### ASSIGNMENT
Only the lines from the one containing "-92,7 +92,7 @@" to the end of the data are wanted; print them exactly as they appear.

### RECORDS FOR THIS TASK
⁂
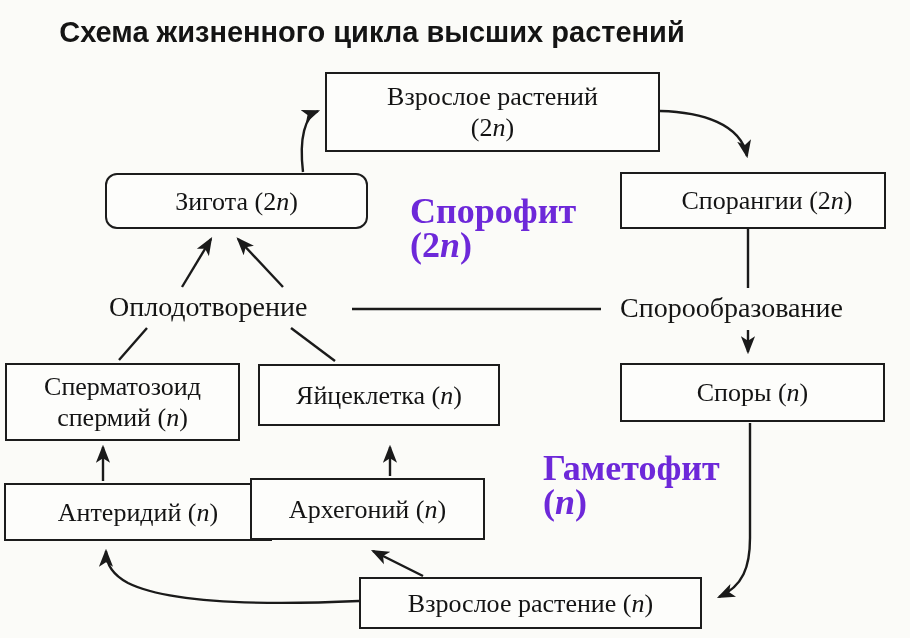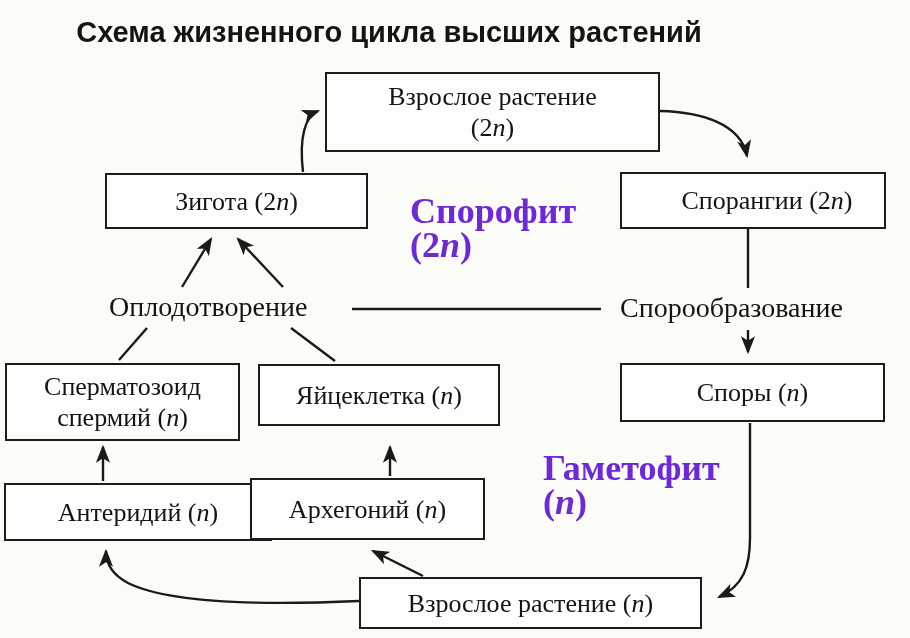--- a/index.html
+++ b/index.html
@@ -17,7 +17,7 @@
   }
   .title {
     position: absolute;
-    left: 17px; top: 16px; width: 744px;
+    left: 0; top: 16px; width: 744px;
     text-align: center;
     font-family: "Liberation Sans", "DejaVu Sans", sans-serif;
     font-weight: bold;

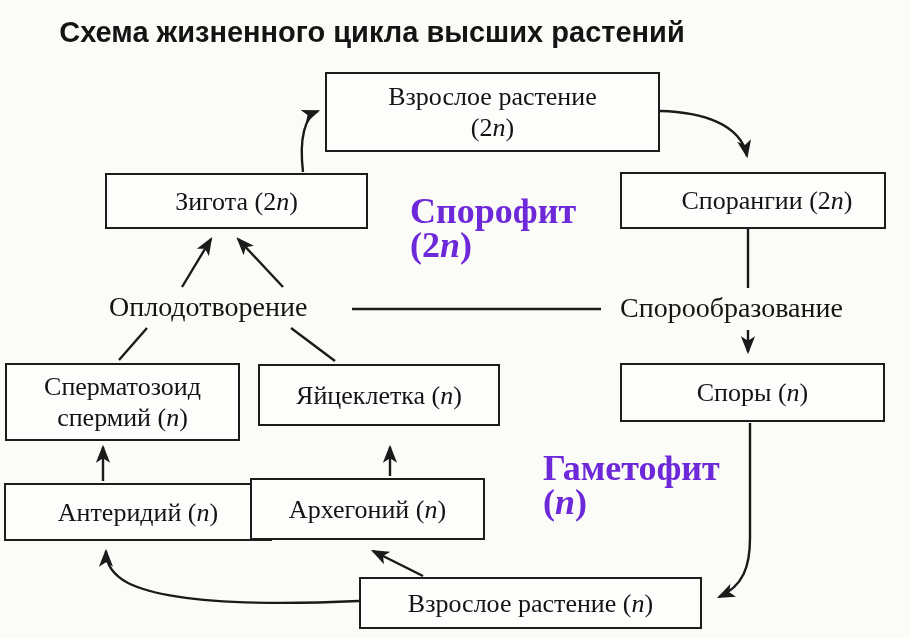--- a/index.html
+++ b/index.html
@@ -88,7 +88,7 @@
   </svg>
 
   <div class="box" style="left:325px; top:72px; width:335px; height:80px;">
-    <span>Взрослое растение</span>
+    <span>Взрослое растений</span>
     <span>(2<i>n</i>)</span>
   </div>
 

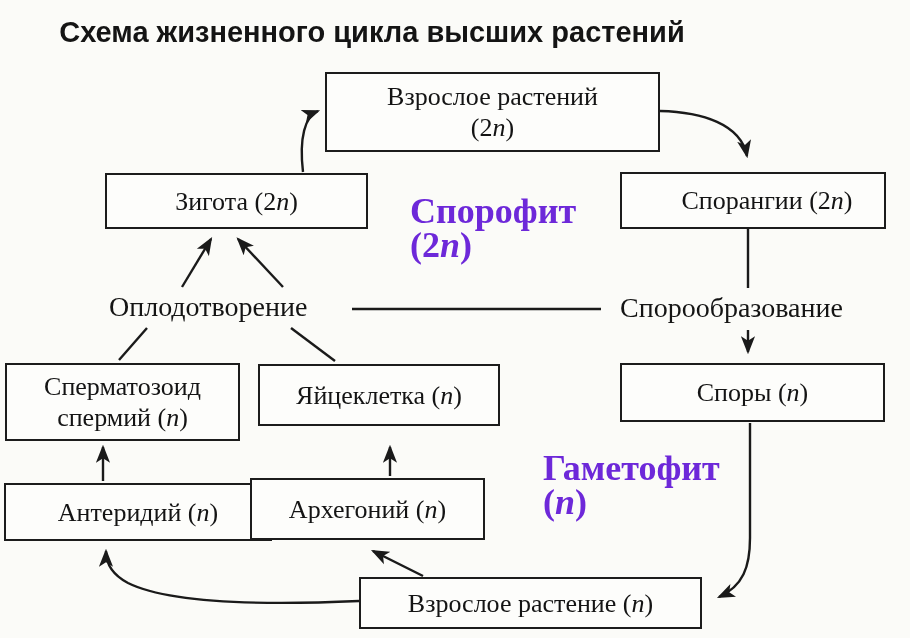--- a/index.html
+++ b/index.html
@@ -92,7 +92,7 @@
     <span>(2<i>n</i>)</span>
   </div>
 
-  <div class="box" style="left:105px; top:173px; width:263px; height:56px;">
+  <div class="box" style="left:105px; top:173px; width:263px; height:56px;border-radius:12px;">
     <span>Зигота (2<i>n</i>)</span>
   </div>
⁂
### SOLUTION
@@ -92,7 +92,7 @@
     <span>(2<i>n</i>)</span>
   </div>
 
-  <div class="box" style="left:105px; top:173px; width:263px; height:56px;">
+  <div class="box" style="left:105px; top:173px; width:263px; height:56px;border-radius:12px;">
     <span>Зигота (2<i>n</i>)</span>
   </div>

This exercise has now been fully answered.